Thiamine Deficiency in a Patient with Gastric Adenocarcinoma: A Case Report.

[INTRODUCTION] Thiamine deficiency (TD), arising from inadequate intake or increased metabolic demand, is an underrecognized complication in oncology. While commonly associated with Wernicke encephalopathy (WE), its subclinical form often precedes overt neurological symptoms. Gastric cancer (GC) patients are at high risk due to malnutrition and cachexia. This case highlights the critical importance of proactive TD screening in malnourished cancer patients to prevent irreversible neurological sequelae.

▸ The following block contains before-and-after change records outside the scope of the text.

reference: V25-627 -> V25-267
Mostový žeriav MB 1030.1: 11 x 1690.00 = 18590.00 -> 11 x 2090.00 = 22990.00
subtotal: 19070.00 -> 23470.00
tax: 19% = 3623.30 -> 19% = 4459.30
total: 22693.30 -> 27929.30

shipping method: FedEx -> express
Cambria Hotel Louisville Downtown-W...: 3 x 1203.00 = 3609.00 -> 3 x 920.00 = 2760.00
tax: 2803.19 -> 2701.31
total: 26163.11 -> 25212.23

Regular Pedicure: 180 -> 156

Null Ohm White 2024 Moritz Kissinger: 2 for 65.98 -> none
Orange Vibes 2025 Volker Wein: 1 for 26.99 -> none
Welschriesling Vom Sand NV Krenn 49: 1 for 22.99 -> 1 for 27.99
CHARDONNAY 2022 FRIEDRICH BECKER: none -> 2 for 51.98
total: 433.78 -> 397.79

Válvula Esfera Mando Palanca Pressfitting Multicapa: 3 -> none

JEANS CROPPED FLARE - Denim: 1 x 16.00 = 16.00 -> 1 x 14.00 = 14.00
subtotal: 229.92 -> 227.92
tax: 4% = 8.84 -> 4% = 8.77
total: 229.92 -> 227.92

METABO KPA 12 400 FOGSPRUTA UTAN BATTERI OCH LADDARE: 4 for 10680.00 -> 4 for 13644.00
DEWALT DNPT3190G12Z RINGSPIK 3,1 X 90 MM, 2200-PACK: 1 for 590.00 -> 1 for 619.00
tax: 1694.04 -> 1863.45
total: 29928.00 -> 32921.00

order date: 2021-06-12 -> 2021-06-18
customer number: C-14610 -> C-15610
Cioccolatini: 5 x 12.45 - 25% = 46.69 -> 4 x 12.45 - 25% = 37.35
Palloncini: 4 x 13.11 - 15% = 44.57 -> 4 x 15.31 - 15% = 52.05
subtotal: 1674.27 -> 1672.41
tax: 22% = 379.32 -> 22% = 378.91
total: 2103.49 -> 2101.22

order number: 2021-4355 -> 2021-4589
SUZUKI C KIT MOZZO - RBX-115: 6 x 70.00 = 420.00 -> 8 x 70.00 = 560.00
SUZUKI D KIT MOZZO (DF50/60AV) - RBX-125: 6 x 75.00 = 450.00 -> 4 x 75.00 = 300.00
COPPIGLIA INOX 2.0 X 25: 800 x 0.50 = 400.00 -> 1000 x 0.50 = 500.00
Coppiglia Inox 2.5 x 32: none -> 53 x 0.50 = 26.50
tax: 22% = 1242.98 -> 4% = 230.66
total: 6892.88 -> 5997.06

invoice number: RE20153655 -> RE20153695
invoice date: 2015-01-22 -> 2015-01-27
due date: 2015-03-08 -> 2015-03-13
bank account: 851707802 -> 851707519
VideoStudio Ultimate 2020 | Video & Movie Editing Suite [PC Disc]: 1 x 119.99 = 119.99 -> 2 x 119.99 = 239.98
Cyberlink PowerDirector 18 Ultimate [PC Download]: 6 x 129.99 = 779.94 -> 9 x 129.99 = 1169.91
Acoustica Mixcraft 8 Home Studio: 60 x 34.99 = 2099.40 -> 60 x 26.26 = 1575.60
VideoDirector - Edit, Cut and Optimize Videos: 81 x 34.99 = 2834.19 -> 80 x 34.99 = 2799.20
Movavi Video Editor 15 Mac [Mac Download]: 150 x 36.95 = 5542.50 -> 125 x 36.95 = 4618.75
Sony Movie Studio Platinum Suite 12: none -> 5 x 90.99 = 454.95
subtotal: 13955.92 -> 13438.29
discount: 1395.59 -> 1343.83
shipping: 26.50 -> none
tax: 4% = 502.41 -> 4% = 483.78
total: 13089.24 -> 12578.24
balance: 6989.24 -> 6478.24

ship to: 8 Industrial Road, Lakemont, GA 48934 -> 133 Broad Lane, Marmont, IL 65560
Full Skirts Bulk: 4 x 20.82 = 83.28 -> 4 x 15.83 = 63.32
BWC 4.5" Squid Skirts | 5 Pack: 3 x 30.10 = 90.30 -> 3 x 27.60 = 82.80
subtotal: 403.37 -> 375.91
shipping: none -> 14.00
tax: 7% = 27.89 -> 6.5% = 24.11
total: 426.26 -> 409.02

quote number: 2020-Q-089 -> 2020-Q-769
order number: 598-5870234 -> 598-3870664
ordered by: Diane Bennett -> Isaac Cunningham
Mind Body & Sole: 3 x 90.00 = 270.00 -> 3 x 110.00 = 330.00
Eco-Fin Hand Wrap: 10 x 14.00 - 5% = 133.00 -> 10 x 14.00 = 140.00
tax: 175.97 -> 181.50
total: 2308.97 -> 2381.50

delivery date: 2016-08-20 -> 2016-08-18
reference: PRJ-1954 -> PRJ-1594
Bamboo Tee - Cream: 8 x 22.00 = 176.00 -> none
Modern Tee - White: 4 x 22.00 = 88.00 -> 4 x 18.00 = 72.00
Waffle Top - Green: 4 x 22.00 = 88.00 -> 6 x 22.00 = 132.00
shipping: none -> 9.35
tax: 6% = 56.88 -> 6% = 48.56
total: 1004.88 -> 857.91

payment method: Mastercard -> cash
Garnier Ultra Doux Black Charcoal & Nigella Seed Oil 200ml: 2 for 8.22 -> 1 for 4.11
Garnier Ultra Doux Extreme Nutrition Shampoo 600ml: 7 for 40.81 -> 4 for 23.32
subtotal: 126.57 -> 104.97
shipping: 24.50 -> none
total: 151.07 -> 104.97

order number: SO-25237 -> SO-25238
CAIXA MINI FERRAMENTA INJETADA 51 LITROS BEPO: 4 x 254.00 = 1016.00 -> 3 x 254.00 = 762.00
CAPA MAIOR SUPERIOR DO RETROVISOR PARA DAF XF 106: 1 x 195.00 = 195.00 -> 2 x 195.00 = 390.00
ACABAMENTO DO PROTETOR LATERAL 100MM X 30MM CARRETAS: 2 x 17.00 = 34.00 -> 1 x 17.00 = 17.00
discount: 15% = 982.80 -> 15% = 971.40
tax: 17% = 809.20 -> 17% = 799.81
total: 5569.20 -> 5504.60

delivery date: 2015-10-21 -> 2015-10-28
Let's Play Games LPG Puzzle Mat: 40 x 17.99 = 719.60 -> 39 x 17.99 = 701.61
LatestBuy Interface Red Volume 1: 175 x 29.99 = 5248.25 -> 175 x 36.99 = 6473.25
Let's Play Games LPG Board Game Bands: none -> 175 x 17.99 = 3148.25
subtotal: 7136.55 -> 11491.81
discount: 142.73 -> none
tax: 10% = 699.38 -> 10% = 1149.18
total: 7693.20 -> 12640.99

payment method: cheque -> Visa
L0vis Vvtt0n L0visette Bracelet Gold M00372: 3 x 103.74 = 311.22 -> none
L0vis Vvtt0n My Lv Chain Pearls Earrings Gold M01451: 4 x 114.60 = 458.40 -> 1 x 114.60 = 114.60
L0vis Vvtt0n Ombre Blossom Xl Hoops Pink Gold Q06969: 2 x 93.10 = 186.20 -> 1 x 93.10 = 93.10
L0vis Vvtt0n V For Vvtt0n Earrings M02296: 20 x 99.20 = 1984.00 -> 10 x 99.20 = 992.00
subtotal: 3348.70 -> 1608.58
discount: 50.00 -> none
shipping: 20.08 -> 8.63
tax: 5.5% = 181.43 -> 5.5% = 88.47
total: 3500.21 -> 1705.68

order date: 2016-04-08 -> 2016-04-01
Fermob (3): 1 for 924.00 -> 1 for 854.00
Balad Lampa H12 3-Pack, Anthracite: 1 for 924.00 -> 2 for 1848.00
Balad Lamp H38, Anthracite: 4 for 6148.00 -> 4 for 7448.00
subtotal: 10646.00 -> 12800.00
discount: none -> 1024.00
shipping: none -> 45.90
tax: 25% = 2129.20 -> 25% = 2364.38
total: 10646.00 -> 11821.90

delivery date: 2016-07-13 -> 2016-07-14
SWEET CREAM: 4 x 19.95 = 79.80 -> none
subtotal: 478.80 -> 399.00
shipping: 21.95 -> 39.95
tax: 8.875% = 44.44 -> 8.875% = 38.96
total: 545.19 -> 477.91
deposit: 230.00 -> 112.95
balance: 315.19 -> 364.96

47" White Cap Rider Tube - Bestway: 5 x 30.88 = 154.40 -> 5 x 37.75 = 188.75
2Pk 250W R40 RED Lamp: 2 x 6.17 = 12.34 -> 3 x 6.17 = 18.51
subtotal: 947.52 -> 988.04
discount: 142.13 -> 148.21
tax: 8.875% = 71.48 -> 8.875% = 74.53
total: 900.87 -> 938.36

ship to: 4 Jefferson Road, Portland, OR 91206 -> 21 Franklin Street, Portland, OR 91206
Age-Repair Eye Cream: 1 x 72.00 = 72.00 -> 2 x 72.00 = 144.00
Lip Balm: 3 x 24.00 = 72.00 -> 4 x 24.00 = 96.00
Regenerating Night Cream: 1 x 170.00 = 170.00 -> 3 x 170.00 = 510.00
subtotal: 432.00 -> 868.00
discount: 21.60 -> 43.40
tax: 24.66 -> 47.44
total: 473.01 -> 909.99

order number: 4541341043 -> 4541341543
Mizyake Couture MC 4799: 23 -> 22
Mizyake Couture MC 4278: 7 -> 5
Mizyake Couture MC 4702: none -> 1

[CASE PRESENTATION] A 58-year-old nonalcoholic female with a smoking history presented with hematemesis. Endoscopy and biopsy confirmed gastric adenocarcinoma (signet ring cell type). She initially declined treatment. One month later, she returned with rapid clinical deterioration: 17 kg weight loss and profound anorexia, but no neurological deficits. Informed by a family history of malignancy with neuropsychiatric symptoms, serum thiamine was tested and revealed severe deficiency (21 ng/mL; normal 30-70). Intravenous thiamine replacement was initiated.

[CONCLUSION] This case underscores that overt neurological signs are not a prerequisite for significant TD in high-risk oncology patients. A low threshold for screening - based on nutritional status and rapid weight loss - is essential, particularly in resource-limited settings where advanced diagnostic tools are scarce. Proactive thiamine replacement can prevent the development of full-blown WE, potentially improving a patient's candidacy for and tolerance of anticancer therapies. Integrating nutritional deficiency screening into standard oncological workup is a simple, cost-effective measure to reduce morbidity.